Speeding? Alas! we had forgotten that we were still in Persia. Next morning the steamer had not come in; we went down to the quay and questioned the officials as to the possible time of its arrival. They, however, shrugged their shoulders in mute surprise at our impatience. How could they know when it might please Allah to send the steamer? We strolled idly through the orange-grove and into a larger pleasure-ground, laid out with turf and empty flower-beds, as though some Elizabethan gardener had designed it—and had left it to be completed by Orientals. The pleasant melancholy of autumn lay upon it all, but of an autumn unlike those to which we were accustomed, for it had brought renewed freshness to the grass, scorched by the summer sun, and a second lease of life to the roses. It was almost with surprise that we noticed the masses of fruit hanging on the green orange boughs which ‘never lose their leaves nor ever bid the spring adieu.’ In the inner garden stood a tower into whose looking-glass rooms we climbed, and from its balconies searched the Caspian for some sign of our ship. But none was to be seen. In despair we sallied forth into the bazaar, and purchased fish and fowls, honey and dried figs, on which we made an excellent breakfast.
All day long we waited, and how the ‘many’ inhabitants of Enzeli contrive to pass the time remains a mystery to us.
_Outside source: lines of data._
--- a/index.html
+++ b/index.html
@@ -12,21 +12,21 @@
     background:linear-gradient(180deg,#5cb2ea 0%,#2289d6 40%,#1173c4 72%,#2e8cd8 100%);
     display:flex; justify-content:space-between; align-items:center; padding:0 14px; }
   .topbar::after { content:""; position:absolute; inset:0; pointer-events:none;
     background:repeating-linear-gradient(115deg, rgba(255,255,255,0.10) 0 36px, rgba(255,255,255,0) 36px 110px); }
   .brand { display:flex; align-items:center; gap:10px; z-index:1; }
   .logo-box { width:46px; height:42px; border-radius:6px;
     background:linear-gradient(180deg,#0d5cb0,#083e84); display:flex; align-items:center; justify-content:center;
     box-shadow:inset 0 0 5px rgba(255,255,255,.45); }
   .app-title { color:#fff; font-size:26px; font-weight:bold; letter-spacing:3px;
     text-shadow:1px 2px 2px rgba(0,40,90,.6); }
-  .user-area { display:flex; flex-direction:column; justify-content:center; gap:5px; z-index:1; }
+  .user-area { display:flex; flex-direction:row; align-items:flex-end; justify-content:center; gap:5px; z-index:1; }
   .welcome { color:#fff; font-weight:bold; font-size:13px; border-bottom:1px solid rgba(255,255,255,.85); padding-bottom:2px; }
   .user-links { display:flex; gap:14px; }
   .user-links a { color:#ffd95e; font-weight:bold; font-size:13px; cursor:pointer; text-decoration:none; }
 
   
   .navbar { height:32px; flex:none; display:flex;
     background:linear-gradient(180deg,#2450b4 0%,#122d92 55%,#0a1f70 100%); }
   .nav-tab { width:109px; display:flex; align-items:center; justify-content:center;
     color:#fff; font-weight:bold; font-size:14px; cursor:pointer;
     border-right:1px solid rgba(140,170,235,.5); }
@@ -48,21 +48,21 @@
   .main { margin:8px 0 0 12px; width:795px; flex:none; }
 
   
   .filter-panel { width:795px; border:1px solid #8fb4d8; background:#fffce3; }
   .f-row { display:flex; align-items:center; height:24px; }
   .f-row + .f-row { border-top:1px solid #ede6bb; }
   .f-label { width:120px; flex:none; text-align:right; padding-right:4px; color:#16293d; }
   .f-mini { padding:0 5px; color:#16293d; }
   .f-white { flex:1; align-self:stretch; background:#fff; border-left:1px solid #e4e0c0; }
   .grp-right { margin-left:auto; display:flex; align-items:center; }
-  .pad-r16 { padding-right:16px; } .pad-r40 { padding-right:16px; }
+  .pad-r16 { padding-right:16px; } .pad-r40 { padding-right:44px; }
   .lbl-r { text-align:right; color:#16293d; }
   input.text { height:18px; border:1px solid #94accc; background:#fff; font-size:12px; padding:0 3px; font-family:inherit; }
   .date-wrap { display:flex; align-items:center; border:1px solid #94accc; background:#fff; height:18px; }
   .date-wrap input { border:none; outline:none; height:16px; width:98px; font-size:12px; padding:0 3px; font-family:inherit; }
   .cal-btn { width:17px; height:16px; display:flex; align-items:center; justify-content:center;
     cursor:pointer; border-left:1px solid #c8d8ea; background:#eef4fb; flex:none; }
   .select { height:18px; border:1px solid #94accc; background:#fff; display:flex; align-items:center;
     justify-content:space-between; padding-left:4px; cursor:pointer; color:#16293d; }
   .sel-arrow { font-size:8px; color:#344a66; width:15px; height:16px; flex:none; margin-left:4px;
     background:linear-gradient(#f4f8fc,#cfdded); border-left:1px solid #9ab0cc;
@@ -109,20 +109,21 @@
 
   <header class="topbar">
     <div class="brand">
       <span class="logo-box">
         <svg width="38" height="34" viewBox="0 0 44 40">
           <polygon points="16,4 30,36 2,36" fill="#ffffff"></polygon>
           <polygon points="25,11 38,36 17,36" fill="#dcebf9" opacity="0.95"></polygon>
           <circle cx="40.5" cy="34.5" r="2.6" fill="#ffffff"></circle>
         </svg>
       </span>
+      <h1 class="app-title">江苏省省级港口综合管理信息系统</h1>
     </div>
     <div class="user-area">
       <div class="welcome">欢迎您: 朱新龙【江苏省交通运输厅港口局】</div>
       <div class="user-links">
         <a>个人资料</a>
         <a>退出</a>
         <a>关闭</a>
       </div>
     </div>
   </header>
As a watering-place, it is not to be recommended, for the tideless sea leaves all the refuse of the village to rot in the sand; sleep may prove a resource to them, as it did to us, for the greater part of the afternoon and evening; but their lot in the narrow peninsula did not seem to us an enviable one as we hurried through the orange-grove in the dawn, summoned by the whistling of the long-expected boat.
So we steamed away across the Caspian, and the sleepy little place vanished behind the mists that hung over its lagoons and enveloped its guardian mountains—faded and faded from our eyes till the Shah’s palace was no longer visible; faded and faded from our minds, and sank back into the mist of vague memories and fugitive sensations.